While acknowledging the increased role of digital media, which has come at the expense of print journalism and television, the Pope said that “journalists, when they are professional, remain a key pillar, a crucial element for the vitality of a free and pluralistic society.”

Pope Francis reflected on how journalism “can serve for the betterment of the society in which we live,” noting that it is indispensable for everyone “to stop and reflect on what we are doing and how we are doing it … even in the professional life there is a need for this, a bit of time to pause and reflect. Certainly, this is not easy in the realm of journalism, a profession which lives on continuous deadlines and 'expiration dates'. But, at least for a brief moment, let us reflect a bit on the reality of journalism.”

He highlighted loving the truth, living with professionalism, and respecting human dignity as the three key elements in practicing a journalism which serves society. “To love the truth means not only to affirm, but to live the truth, to bear witness to it in one’s work. To live and work, then, with coherence in respect to the words that are used for an article in the paper or a television service. The question here is not one of being or not being a believer. The question here is being or not being honest with oneself and with others,” he said.

Francis called relationship “the heart of every communication,” noting that “no relationship can stand and endure over time if it is based on dishonesty. I realize that in journalism today — an uninterrupted flow of events recounted 24 hours a day, 7 days a week — it’s not always easy to arrive to the truth, or at least get close to it. Not everything in life is black or white.

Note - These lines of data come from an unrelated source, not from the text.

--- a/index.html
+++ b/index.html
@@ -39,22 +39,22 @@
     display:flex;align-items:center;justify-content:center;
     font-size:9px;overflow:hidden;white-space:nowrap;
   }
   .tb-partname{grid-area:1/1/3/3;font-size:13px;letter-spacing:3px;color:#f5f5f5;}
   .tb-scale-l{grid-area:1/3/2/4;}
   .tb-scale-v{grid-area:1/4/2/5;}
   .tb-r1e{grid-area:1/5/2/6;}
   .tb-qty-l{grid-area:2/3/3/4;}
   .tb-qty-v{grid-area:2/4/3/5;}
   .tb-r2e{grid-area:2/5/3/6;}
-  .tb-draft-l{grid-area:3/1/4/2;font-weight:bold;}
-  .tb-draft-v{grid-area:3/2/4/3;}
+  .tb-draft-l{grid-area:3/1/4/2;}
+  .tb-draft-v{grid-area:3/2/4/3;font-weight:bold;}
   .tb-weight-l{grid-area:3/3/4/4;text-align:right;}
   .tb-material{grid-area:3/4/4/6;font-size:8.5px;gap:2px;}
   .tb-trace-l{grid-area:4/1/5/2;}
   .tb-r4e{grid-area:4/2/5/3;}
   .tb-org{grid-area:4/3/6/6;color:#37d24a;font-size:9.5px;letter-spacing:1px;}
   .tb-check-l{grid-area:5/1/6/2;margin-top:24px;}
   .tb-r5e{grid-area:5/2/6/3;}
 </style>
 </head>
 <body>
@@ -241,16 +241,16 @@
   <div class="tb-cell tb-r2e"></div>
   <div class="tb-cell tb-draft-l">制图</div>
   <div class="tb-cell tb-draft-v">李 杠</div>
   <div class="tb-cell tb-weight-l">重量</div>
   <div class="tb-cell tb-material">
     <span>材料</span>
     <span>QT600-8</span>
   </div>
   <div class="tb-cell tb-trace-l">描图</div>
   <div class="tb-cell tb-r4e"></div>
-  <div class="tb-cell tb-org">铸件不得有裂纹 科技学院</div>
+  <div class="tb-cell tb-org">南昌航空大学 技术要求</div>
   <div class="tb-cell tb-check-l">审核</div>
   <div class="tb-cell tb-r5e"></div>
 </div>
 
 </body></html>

Even in journalism, one needs to know how to discern between the shades of gray in the events you are called to cover.”

“Political debates, and even many conflicts, are rarely the result of a distinct, clear dynamic in which it is possible to recognise precisely and unequivocally who is wrong and who is right.” He said that “comparison and conflict are, indeed, born precisely from this difficulty of synthesis between different positions. This is the difficult and at the same time necessary work — we could also say mission — of a journalist: to arrive as close as possible to the truth of the facts and never to say or write what one knows, in their conscience, is not true.”

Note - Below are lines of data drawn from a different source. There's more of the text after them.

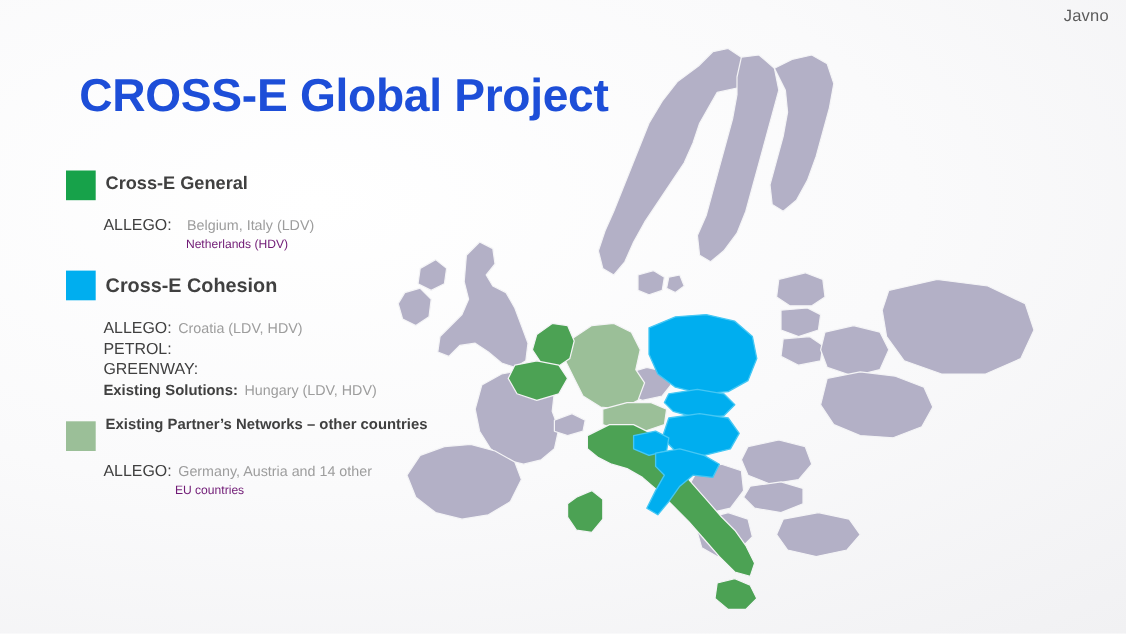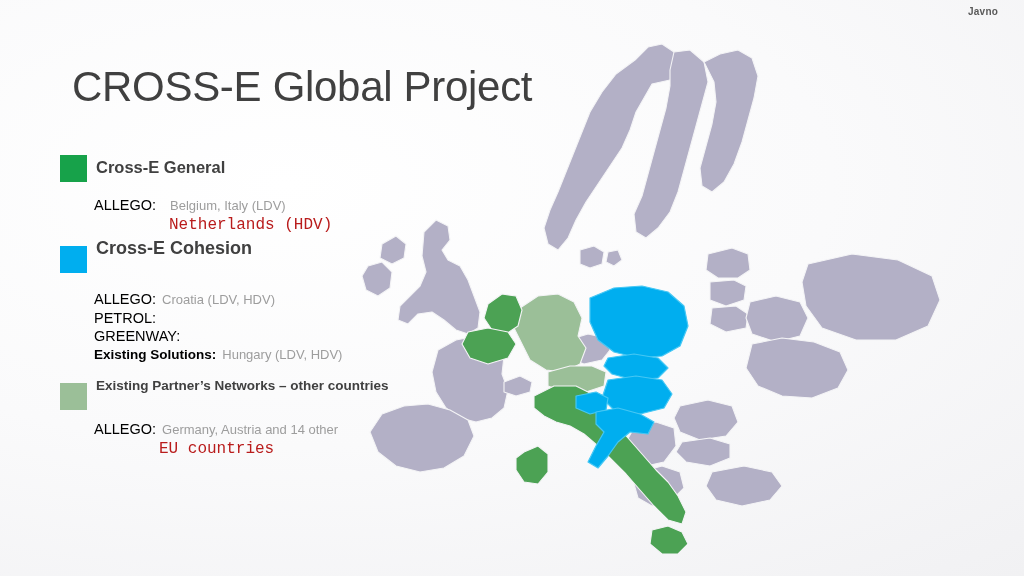--- a/index.html
+++ b/index.html
@@ -15,36 +15,35 @@
     background: radial-gradient(ellipse 140% 120% at 28% 32%,
                 #ffffff 0%, #fafafb 38%, #f2f2f4 72%, #ececed 100%);
     position: relative;
     -webkit-font-smoothing: antialiased;
   }
 
   
   .corner-tag {
     position: absolute;
     top: 7px;
-    right: 26px;
-    font-size: 10px;
+    right: 16px;
+    font-size: 15px;
     color: #5a5a5a;
     letter-spacing: 0.2px;
     line-height: 1;
-    font-weight: bold;
   }
 
   
   .slide-title {
     position: absolute;
     left: 72px;
     top: 64px;
     font-size: 42px;
-    font-weight: 400;
-    color: #404040;
+    font-weight: 700;
+    color: #1d4ed8;
     letter-spacing: -0.3px;
     line-height: 1.1;
     white-space: nowrap;
   }
 
   
   .legend {
     position: absolute;
     left: 60px;
     top: 150px;
@@ -66,53 +65,52 @@
     white-space: nowrap;
   }
 
   
   .g1-swatch { top: 5px; background: #17A24A; }
   .g1-heading { top: 8px; font-size: 16.5px; }
   .g1-rows { position: absolute; left: 34px; top: 46px; }
 
   
   .g2-swatch { top: 96px; background: #00AEEF; }
-  .g2-heading { top: 88px; font-size: 18px; }
+  .g2-heading { top: 99px; font-size: 18px; }
   .g2-rows { position: absolute; left: 34px; top: 140px; }
 
   
   .g3-swatch { top: 233px; background: #9BBF98; }
   .g3-heading { top: 228px; font-size: 13.5px; }
   .g3-rows { position: absolute; left: 34px; top: 270px; }
 
   
   .row {
     display: flex;
     align-items: baseline;
     white-space: nowrap;
     line-height: 1.28;
   }
   .row .co {
-    color: #000000;
+    color: #404040;
     font-size: 14.5px;
     font-weight: 400;
   }
   .row .co.bold { font-weight: bold; font-size: 13.5px; }
   .row .cn {
     color: #9d9d9d;
     font-size: 13px;
     padding-left: 6px;
   }
   .row .cn.wide { padding-left: 14px; }
   .cont {
-    color: #b91c1c;
-    font-size: 16px;
+    color: #701a75;
+    font-size: 11px;
     white-space: nowrap;
     line-height: 1.28;
-    font-family: Liberation Mono, monospace;
   }
   .cont.indent-a { padding-left: 75px; }
   .cont.indent-b { padding-left: 65px; }
 
   
   .map-wrap {
     position: absolute;
     left: 352px;
     top: 14px;
     width: 672px;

Turning to his second point, living with professionalism, Pope Francis said this means, “beyond what we can find written in the codes of ethics, to understand, to internalize the profound sense of one’s work.” “From this arises the necessity of not submitting one’s profession to the logic of partisan interests, be they economic or political.”

The Pope said that “the task of journalism — dare I say, its vocation — is therefore to nurture the social dimension of man, favouring the building of true citizenship.” Working with professionalism “means not only responding to the preoccupations, while legitimate, of one class, but keeping at heart one of the pillars in the structure of a democratic society,” he said. “We should always reflect that, throughout history, dictatorships — of every orientation and type — have always sought not only to take control of means of communication, but even to impose new rules on the profession of journalism.”

Finally, Pope Francis noted that respect for human dignity is of particular importance in journalism because “even behind the simple account of an event there are feelings, emotions, and, ultimately, the lives of persons.” He recalled how he often speaks of gossip as a “terrorism” which kills with the tongue. “If this applies to individuals, with family or at work, it applies all the more to journalists, because their voice reaches everyone, and this is a very powerful weapon.”

“Journalism must always respect the dignity of the person. An article is published today and tomorrow it is replaced with another, but the life of a person unjustly defamed can be destroyed forever.”

He added that criticism and the denunciation of evil can be legitimate and, indeed, necessary, but always within a framework of respect for the person. Neither may journalism “nourish fear in front of changes or phenomena like migration forced by the war or by hunger,” Pope Francis exhorted.

The Pope concluded, saying, “I hope that more and more journalism everywhere is a tool of construction, a factor for the common good, an accelerator of processes of reconciliation; that it may know how to reject the temptation of stirring up confrontation, with language that fans the flames of division, instead favoring the culture of encounter.”